The final straw came when OMD returned home after playing stadiums on the Depeche tour to be told by their accountant that the royalties had run out and they owed Virgin £1 million.
Escape To LA
While Paul moved to LA so his then-wife could be near her family, Andy kept the OMD name. 1991’s Sugar Tax was a successful return to the straight-up pop of Locomotion. “I’m really pleased with Sugar Tax,” says Andy. “Walking On The Milky Way is one of the best songs I’ve ever written. It made the Top 20 despite Radio 1 refusing to play it and Woolworths not stocking it, which was amazing. I was terrified without Paul, though. You won’t see my name anywhere on Sugar Tax as I was hiding behind the OMD name. But I forgot the lessons I’d learned, because I made the Liberator album far too quickly immediately afterwards.”
Andy’s final album before retiring the OMD name, 1996’s Universal, included one track co-written with Karl Bartos. “The daft thing was, we were both trying not to sound electronic,” he admits. “We didn’t realise that, if we’d stuck to our guns, you can be iconic in your own sphere, rather than be led astray by Britpop making everything guitar-y again.”

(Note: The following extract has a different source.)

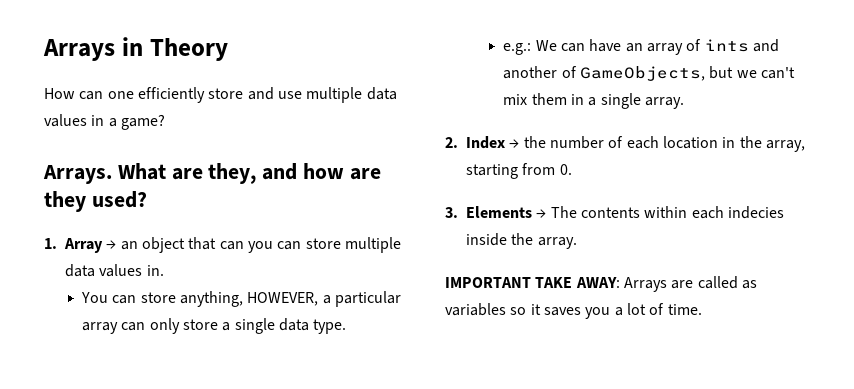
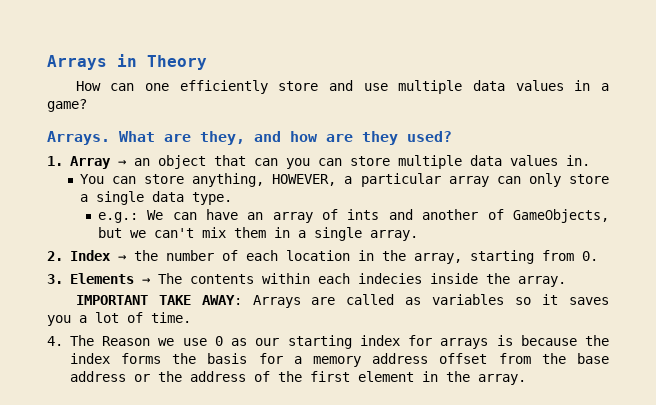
(702, 309) none -> [47,335,609,349] [69,353,609,367] [69,371,526,385] // 4. The Reason we use 0 as our starting index for arrays is because the index forms the basis for a memory address offset from the base address or the address of the first element in the array.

Despite their split, Paul co-wrote a handful of songs on Liberator and Universal after Andy moved to LA, too. “Our lawyers fell out, not us,” laughs Paul. “It got bitter between Andy and I briefly, but that was down to what our lawyers were saying about us.”

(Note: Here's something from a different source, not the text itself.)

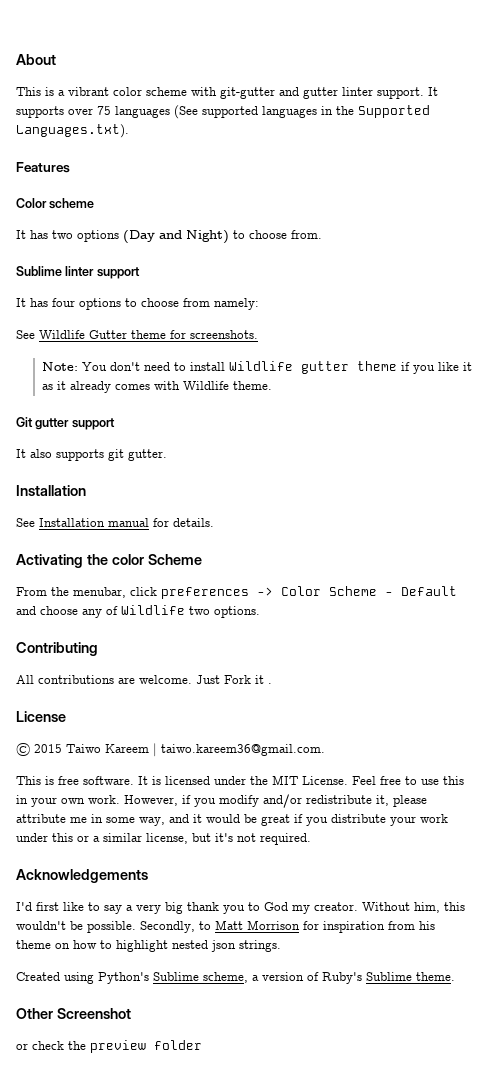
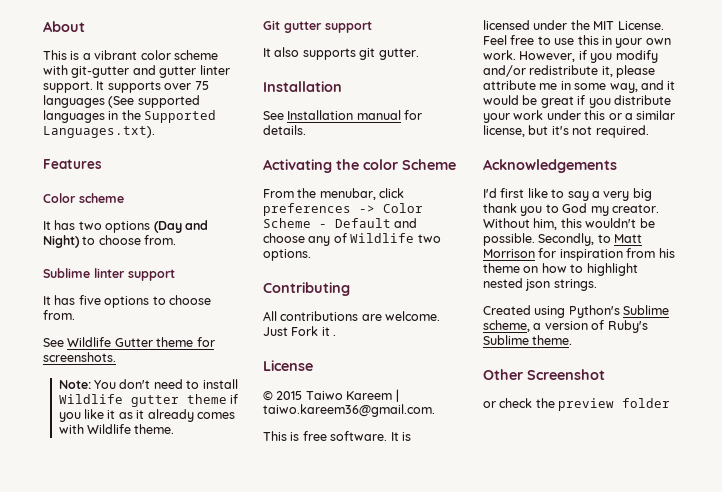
[52,298,75,307] four -> [78,295,101,305] five
[183,298,259,310] from namely: -> [43,310,75,320] from.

It meant the offer to reform, initially for a German TV show in 2005, was able to happen with the minimum of fuss. A nine-show comeback tour turned into 49 dates then three albums and counting.

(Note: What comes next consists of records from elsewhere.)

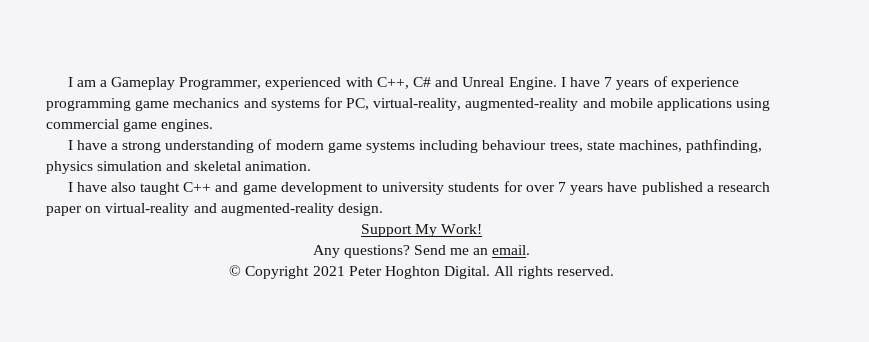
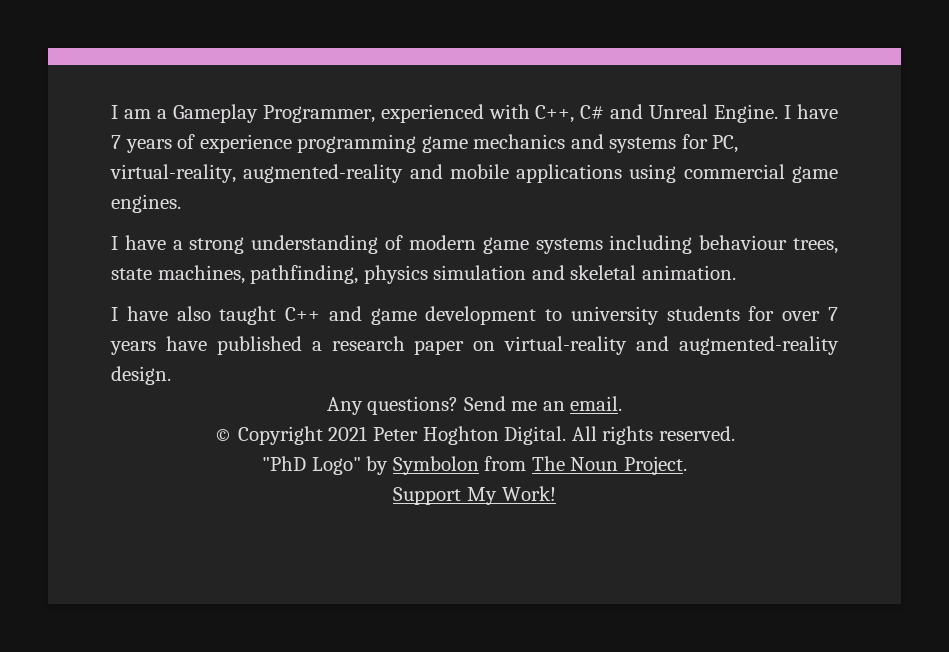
[360,224,483,237] // Support My Work! -> (171, 375) none
(614, 271) none -> [262,456,687,475] [393,486,556,505] // "PhD Logo" by Symbolon from The Noun Project. // Support My Work!

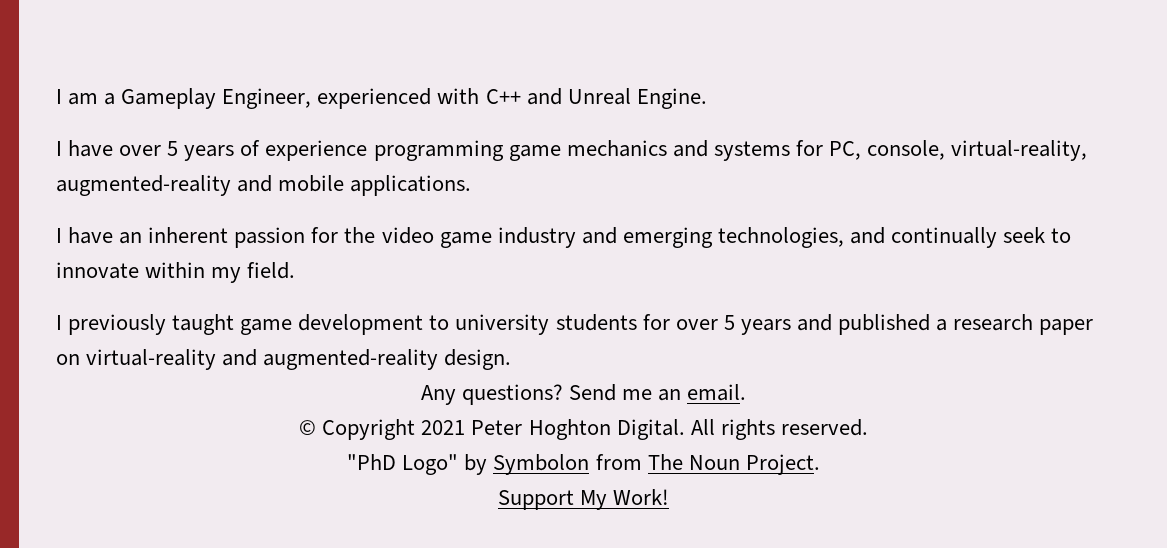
[262,105,375,123] Programmer, -> [222,88,312,109] Engineer,
[535,105,605,123] C++, C# -> [485,89,521,104] C++
[784,104,838,119] [111,135,121,149] I have 7 -> [56,140,179,157] // I have over 5
(739, 144) none -> [867,140,946,160] console,
[516,164,839,183] [111,194,181,213] [111,235,838,254] [111,265,736,284] [111,306,362,325] applications using commercial game engines. // I have a strong understanding of modern game systems including behaviour trees, state machines, pathfinding, physics simulation and skeletal animation. // I have also taught C++ and -> [350,175,472,196] [56,227,1072,248] [56,262,296,283] [56,314,235,335] applications. // I have an inherent passion for the video game industry and emerging technologies, and continually seek to innovate within my field. // I previously taught
[828,307,839,321] [110,336,207,355] 7 years have -> [723,314,832,335] 5 years and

The 40th anniversary singles compilation Souvenir shows an incredibly diverse range, which really is equal parts art and pop. Even the ideas OMD abandoned, on an accompanying boxset, would be enough to fuel most bands’ careers. New single Don’t Go – written while making B-sides for The Punishment Of Luxury but correctly deemed too good to throw away – is a further reminder OMD are as good in 2019 as 1979. Andy excitedly considers a new album which might be “more ambient and Mellotron-y”.
Entering their sixties, OMD really are living the dream of keeping their health in a job that they love. Well, mostly. “I have arthritis issues,” reveals Paul. “It happens to all keyboard players. It’s a joke in the band that there’s still an enormous amount of drugs on our tourbus. But now they’re just prescription drugs keeping us alive, instead of being recreational.”